──────── DATA ────────

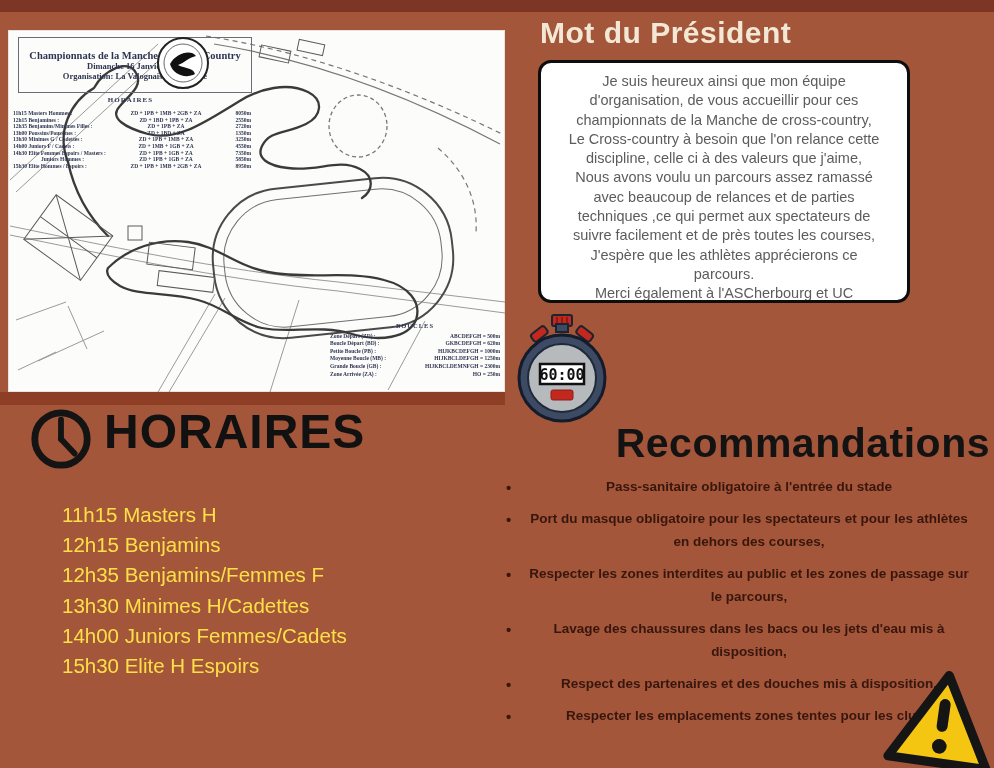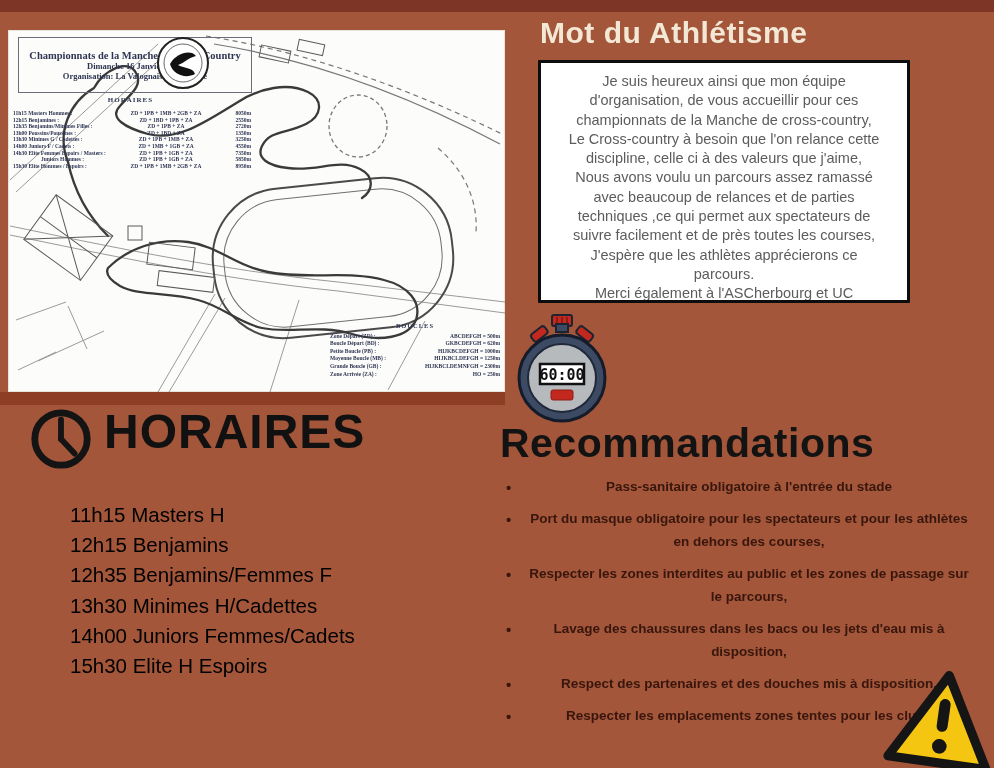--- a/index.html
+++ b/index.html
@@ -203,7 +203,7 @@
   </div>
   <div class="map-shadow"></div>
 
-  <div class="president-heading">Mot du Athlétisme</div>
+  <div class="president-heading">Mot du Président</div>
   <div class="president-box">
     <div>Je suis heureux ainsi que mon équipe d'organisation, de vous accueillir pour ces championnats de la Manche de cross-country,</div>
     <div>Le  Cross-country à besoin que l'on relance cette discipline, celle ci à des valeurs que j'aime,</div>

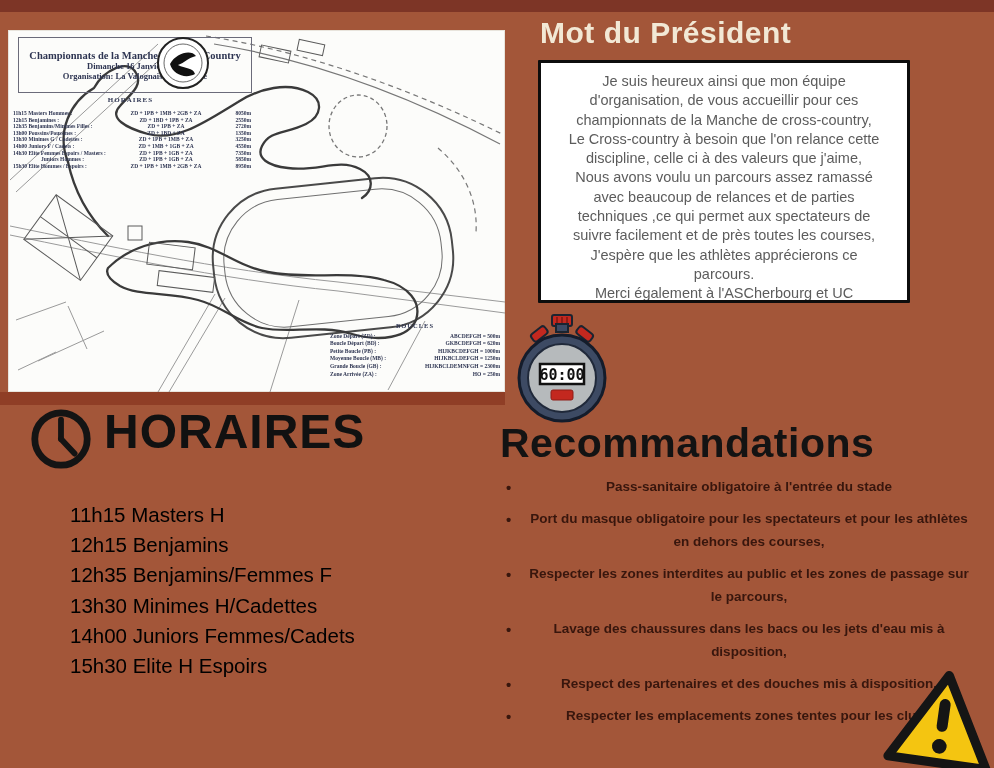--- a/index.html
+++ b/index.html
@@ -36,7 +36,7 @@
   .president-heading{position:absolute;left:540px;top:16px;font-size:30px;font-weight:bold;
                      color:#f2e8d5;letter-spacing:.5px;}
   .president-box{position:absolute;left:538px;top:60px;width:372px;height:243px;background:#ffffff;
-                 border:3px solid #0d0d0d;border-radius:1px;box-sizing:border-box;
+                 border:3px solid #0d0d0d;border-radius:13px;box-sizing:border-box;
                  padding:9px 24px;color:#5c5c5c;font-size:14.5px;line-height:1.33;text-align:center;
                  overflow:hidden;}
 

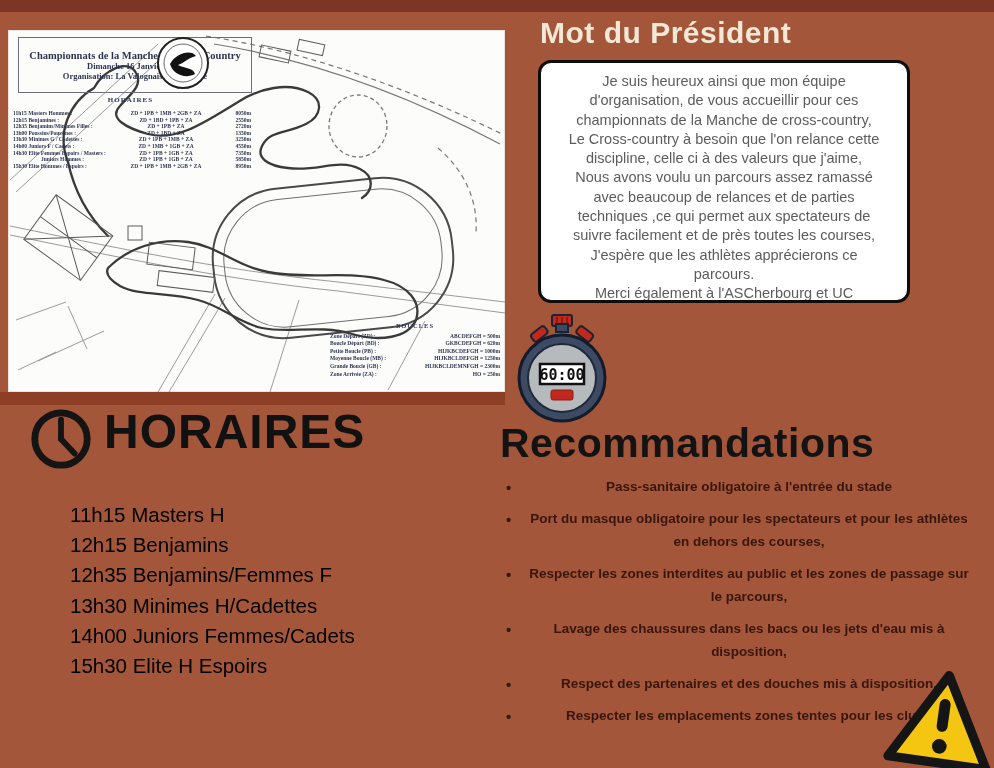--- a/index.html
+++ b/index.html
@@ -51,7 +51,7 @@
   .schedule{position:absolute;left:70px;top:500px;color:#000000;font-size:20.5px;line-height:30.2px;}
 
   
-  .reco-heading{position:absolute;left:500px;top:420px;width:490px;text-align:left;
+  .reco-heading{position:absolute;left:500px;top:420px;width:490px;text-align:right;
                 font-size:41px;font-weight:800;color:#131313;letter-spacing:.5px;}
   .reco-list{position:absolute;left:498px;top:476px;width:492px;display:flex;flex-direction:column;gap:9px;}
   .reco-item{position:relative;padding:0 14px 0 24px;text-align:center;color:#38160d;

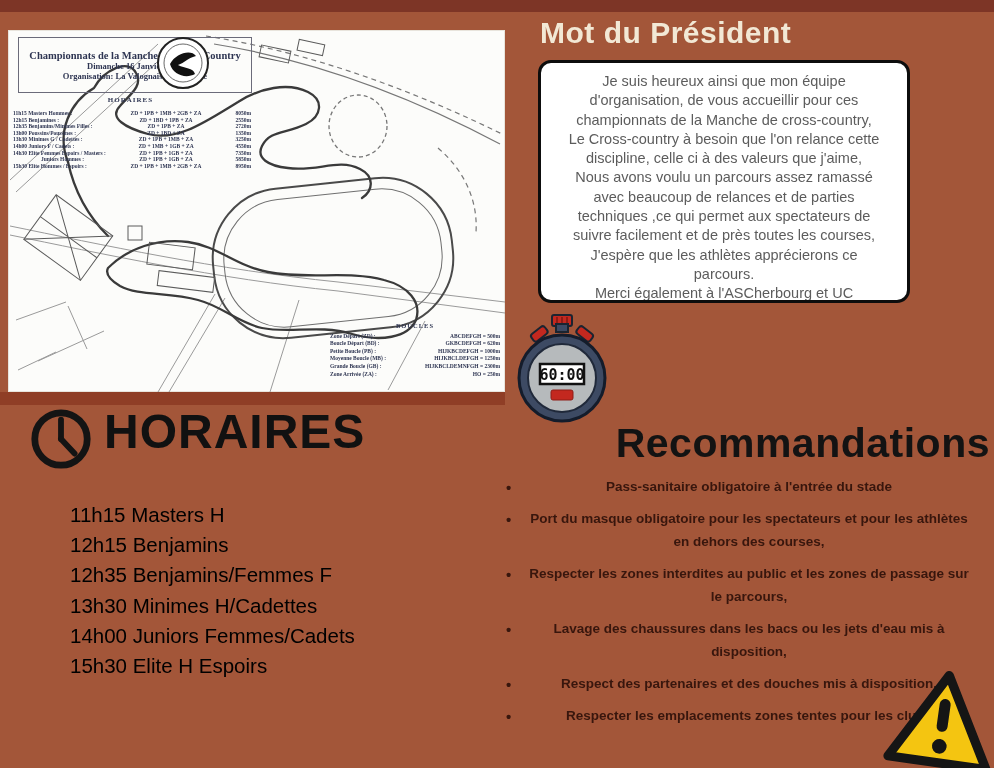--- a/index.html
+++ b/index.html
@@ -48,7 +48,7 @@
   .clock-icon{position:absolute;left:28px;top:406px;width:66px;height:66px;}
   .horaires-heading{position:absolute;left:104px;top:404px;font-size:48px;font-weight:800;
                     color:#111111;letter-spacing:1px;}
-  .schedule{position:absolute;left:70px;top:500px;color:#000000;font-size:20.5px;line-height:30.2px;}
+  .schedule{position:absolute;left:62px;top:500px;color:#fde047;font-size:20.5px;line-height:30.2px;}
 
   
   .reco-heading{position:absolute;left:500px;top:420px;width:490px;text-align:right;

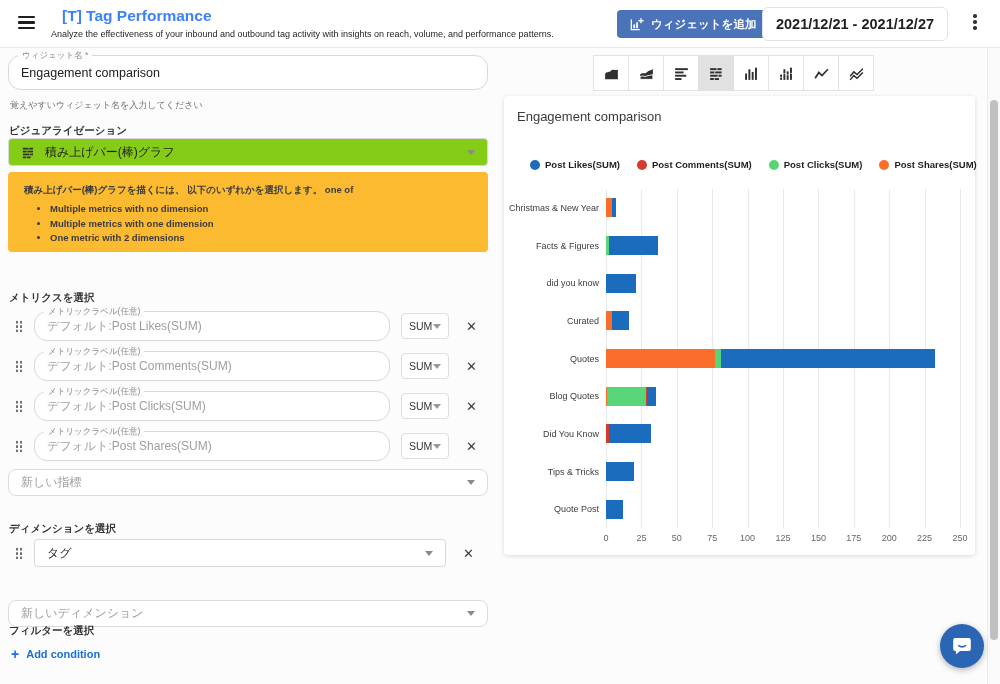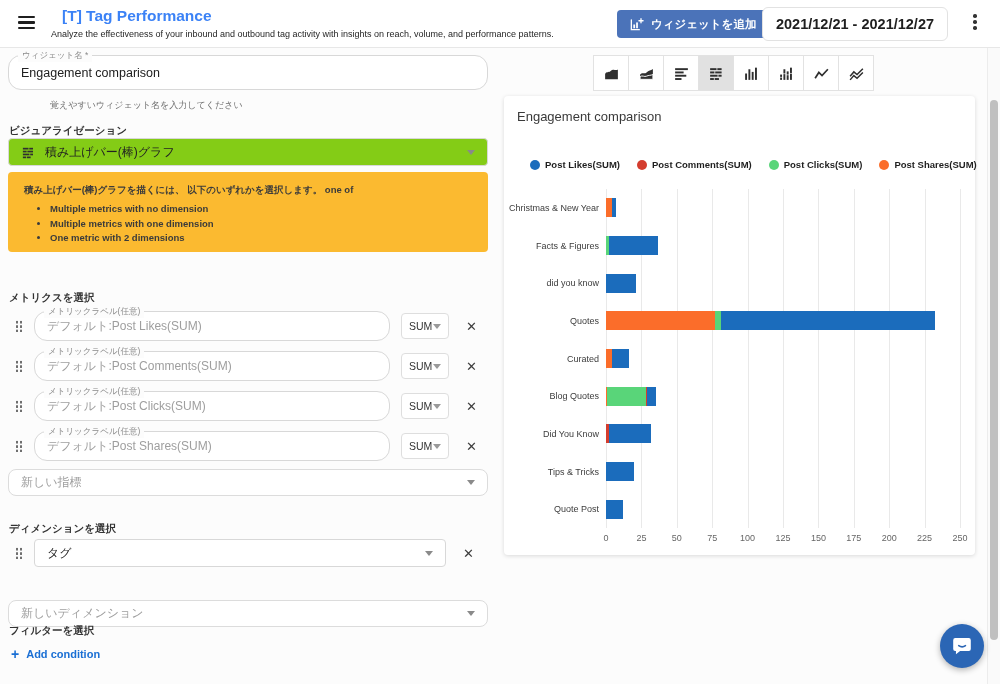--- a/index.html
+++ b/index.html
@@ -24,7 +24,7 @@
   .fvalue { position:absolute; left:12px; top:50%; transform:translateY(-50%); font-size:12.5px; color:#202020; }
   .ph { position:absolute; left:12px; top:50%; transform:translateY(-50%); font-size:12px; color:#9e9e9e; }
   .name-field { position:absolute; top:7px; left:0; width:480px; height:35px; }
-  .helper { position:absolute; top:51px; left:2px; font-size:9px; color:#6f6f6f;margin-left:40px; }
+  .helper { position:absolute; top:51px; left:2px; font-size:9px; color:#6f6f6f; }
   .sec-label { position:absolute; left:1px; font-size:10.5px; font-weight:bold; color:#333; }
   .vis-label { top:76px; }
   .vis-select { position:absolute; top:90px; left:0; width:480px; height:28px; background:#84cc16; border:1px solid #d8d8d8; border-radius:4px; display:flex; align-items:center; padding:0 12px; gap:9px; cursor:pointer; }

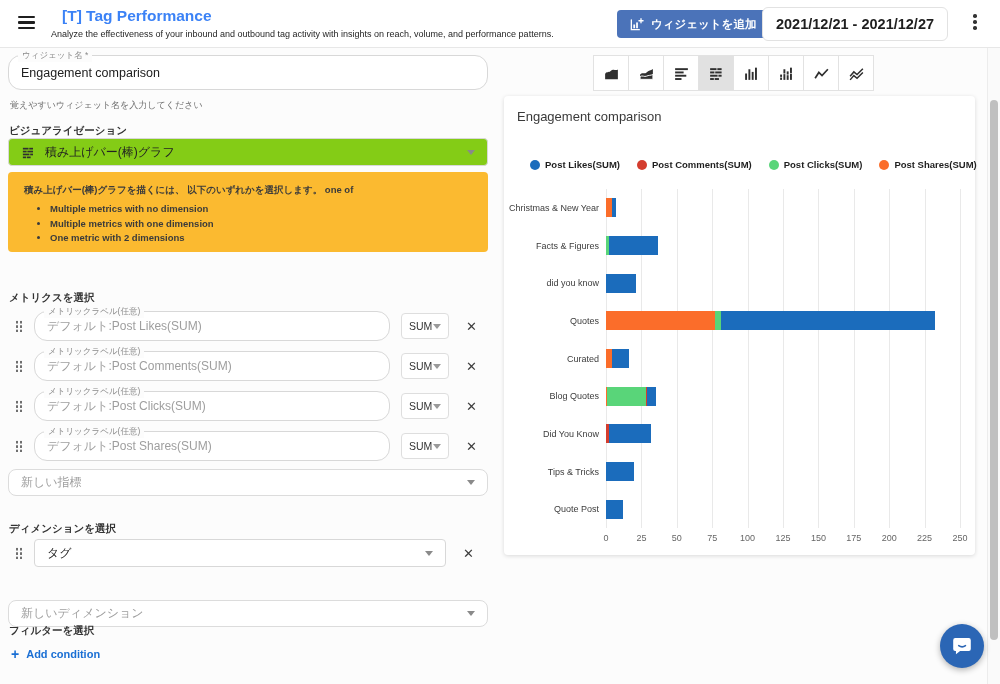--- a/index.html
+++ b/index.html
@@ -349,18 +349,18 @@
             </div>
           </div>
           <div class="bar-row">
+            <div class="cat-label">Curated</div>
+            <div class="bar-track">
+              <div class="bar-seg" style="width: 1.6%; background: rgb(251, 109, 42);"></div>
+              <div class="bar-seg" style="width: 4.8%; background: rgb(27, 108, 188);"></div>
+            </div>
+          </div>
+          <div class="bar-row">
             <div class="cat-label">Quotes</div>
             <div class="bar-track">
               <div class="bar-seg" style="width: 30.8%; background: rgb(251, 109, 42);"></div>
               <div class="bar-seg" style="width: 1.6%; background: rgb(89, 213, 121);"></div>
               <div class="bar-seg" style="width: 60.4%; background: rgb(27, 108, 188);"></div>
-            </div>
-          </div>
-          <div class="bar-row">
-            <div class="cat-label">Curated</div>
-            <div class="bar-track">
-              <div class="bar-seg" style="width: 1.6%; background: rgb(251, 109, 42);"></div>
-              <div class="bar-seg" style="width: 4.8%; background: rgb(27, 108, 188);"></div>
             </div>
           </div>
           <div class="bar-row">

────────

Could you output the lines above exactly, with no pictures included?

ANSWER SPACE:
--- a/index.html
+++ b/index.html
@@ -203,7 +203,7 @@
   </div>
   <div class="map-shadow"></div>
 
-  <div class="president-heading">Mot du Athlétisme</div>
+  <div class="president-heading">Mot du Président</div>
   <div class="president-box">
     <div>Je suis heureux ainsi que mon équipe d'organisation, de vous accueillir pour ces championnats de la Manche de cross-country,</div>
     <div>Le  Cross-country à besoin que l'on relance cette discipline, celle ci à des valeurs que j'aime,</div>

--- a/index.html
+++ b/index.html
@@ -36,7 +36,7 @@
   .president-heading{position:absolute;left:540px;top:16px;font-size:30px;font-weight:bold;
                      color:#f2e8d5;letter-spacing:.5px;}
   .president-box{position:absolute;left:538px;top:60px;width:372px;height:243px;background:#ffffff;
-                 border:3px solid #0d0d0d;border-radius:1px;box-sizing:border-box;
+                 border:3px solid #0d0d0d;border-radius:13px;box-sizing:border-box;
                  padding:9px 24px;color:#5c5c5c;font-size:14.5px;line-height:1.33;text-align:center;
                  overflow:hidden;}
 

--- a/index.html
+++ b/index.html
@@ -51,7 +51,7 @@
   .schedule{position:absolute;left:70px;top:500px;color:#000000;font-size:20.5px;line-height:30.2px;}
 
   
-  .reco-heading{position:absolute;left:500px;top:420px;width:490px;text-align:left;
+  .reco-heading{position:absolute;left:500px;top:420px;width:490px;text-align:right;
                 font-size:41px;font-weight:800;color:#131313;letter-spacing:.5px;}
   .reco-list{position:absolute;left:498px;top:476px;width:492px;display:flex;flex-direction:column;gap:9px;}
   .reco-item{position:relative;padding:0 14px 0 24px;text-align:center;color:#38160d;

--- a/index.html
+++ b/index.html
@@ -48,7 +48,7 @@
   .clock-icon{position:absolute;left:28px;top:406px;width:66px;height:66px;}
   .horaires-heading{position:absolute;left:104px;top:404px;font-size:48px;font-weight:800;
                     color:#111111;letter-spacing:1px;}
-  .schedule{position:absolute;left:70px;top:500px;color:#000000;font-size:20.5px;line-height:30.2px;}
+  .schedule{position:absolute;left:62px;top:500px;color:#fde047;font-size:20.5px;line-height:30.2px;}
 
   
   .reco-heading{position:absolute;left:500px;top:420px;width:490px;text-align:right;

--- a/index.html
+++ b/index.html
@@ -24,7 +24,7 @@
   .fvalue { position:absolute; left:12px; top:50%; transform:translateY(-50%); font-size:12.5px; color:#202020; }
   .ph { position:absolute; left:12px; top:50%; transform:translateY(-50%); font-size:12px; color:#9e9e9e; }
   .name-field { position:absolute; top:7px; left:0; width:480px; height:35px; }
-  .helper { position:absolute; top:51px; left:2px; font-size:9px; color:#6f6f6f;margin-left:40px; }
+  .helper { position:absolute; top:51px; left:2px; font-size:9px; color:#6f6f6f; }
   .sec-label { position:absolute; left:1px; font-size:10.5px; font-weight:bold; color:#333; }
   .vis-label { top:76px; }
   .vis-select { position:absolute; top:90px; left:0; width:480px; height:28px; background:#84cc16; border:1px solid #d8d8d8; border-radius:4px; display:flex; align-items:center; padding:0 12px; gap:9px; cursor:pointer; }

--- a/index.html
+++ b/index.html
@@ -349,18 +349,18 @@
             </div>
           </div>
           <div class="bar-row">
+            <div class="cat-label">Curated</div>
+            <div class="bar-track">
+              <div class="bar-seg" style="width: 1.6%; background: rgb(251, 109, 42);"></div>
+              <div class="bar-seg" style="width: 4.8%; background: rgb(27, 108, 188);"></div>
+            </div>
+          </div>
+          <div class="bar-row">
             <div class="cat-label">Quotes</div>
             <div class="bar-track">
               <div class="bar-seg" style="width: 30.8%; background: rgb(251, 109, 42);"></div>
               <div class="bar-seg" style="width: 1.6%; background: rgb(89, 213, 121);"></div>
               <div class="bar-seg" style="width: 60.4%; background: rgb(27, 108, 188);"></div>
-            </div>
-          </div>
-          <div class="bar-row">
-            <div class="cat-label">Curated</div>
-            <div class="bar-track">
-              <div class="bar-seg" style="width: 1.6%; background: rgb(251, 109, 42);"></div>
-              <div class="bar-seg" style="width: 4.8%; background: rgb(27, 108, 188);"></div>
             </div>
           </div>
           <div class="bar-row">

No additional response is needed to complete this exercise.